- Task to complete
Each line of the records must appear in your answer exactly, with no pictures.

Supplied entries below:

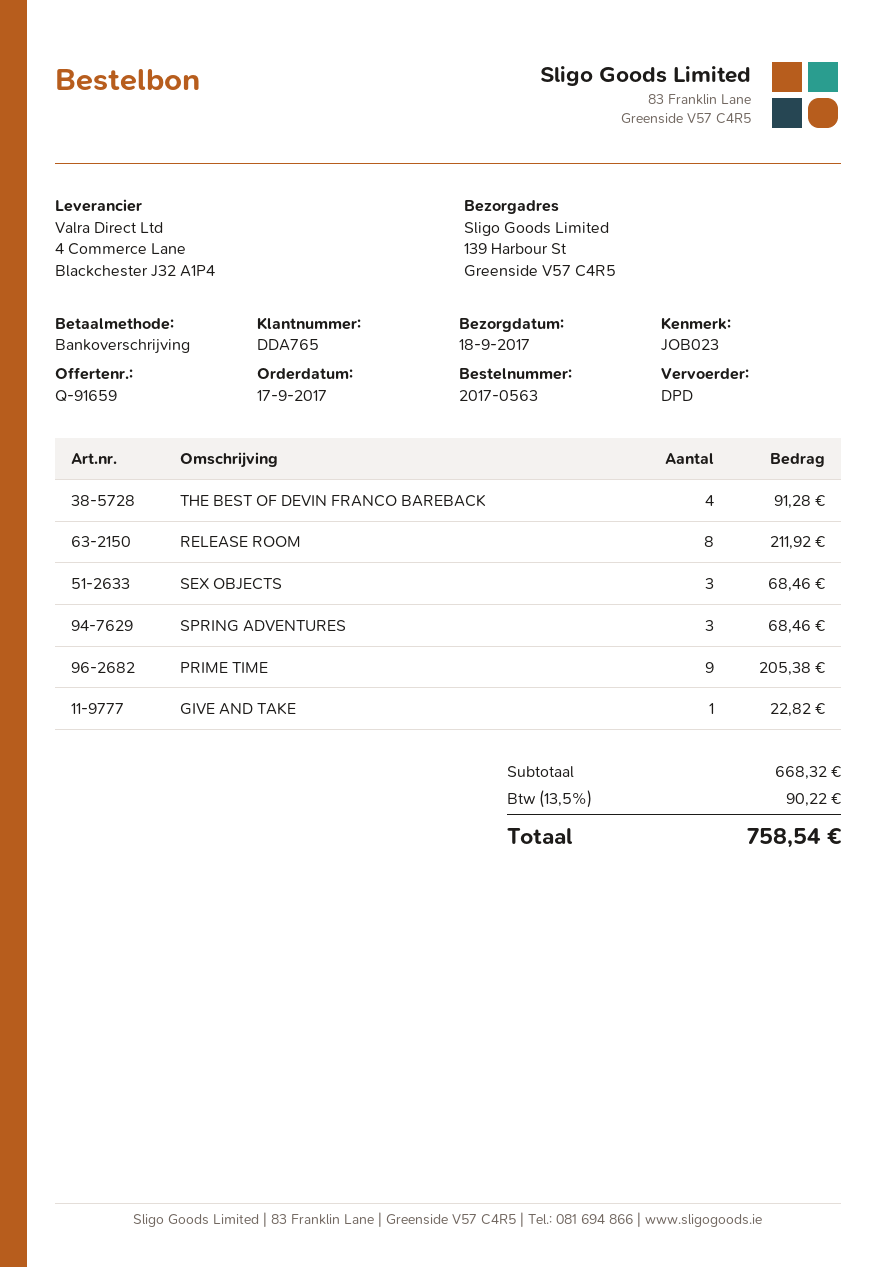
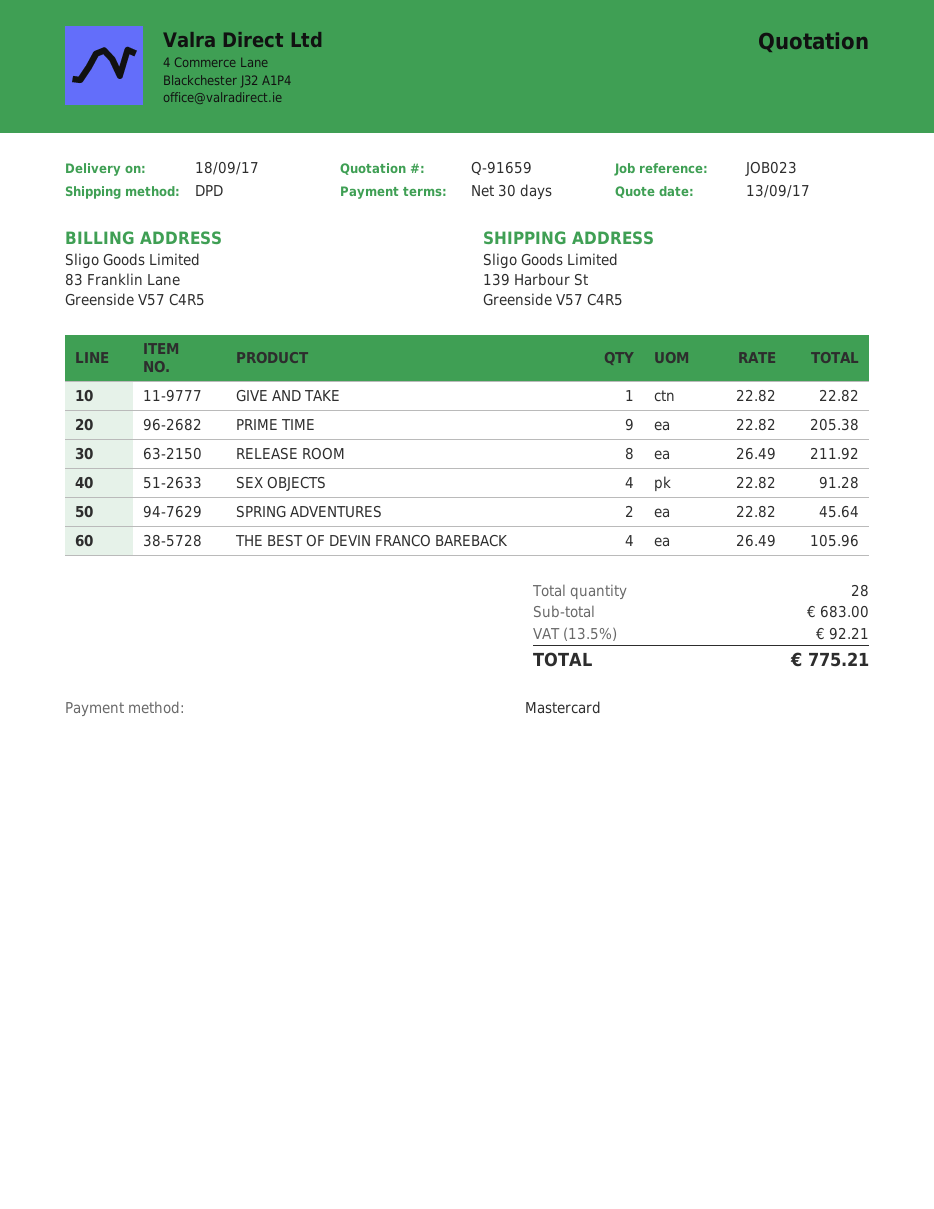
payment method: bank transfer -> Mastercard
THE BEST OF DEVIN FRANCO BAREBACK: 4 for 91.28 -> 4 for 105.96
SEX OBJECTS: 3 for 68.46 -> 4 for 91.28
SPRING ADVENTURES: 3 for 68.46 -> 2 for 45.64
subtotal: 668.32 -> 683.00
tax: 13.5% = 90.22 -> 13.5% = 92.21
total: 758.54 -> 775.21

End of Supplied entries.

- Result for this exercise
payment method: bank transfer -> Mastercard
THE BEST OF DEVIN FRANCO BAREBACK: 4 for 91.28 -> 4 for 105.96
SEX OBJECTS: 3 for 68.46 -> 4 for 91.28
SPRING ADVENTURES: 3 for 68.46 -> 2 for 45.64
subtotal: 668.32 -> 683.00
tax: 13.5% = 90.22 -> 13.5% = 92.21
total: 758.54 -> 775.21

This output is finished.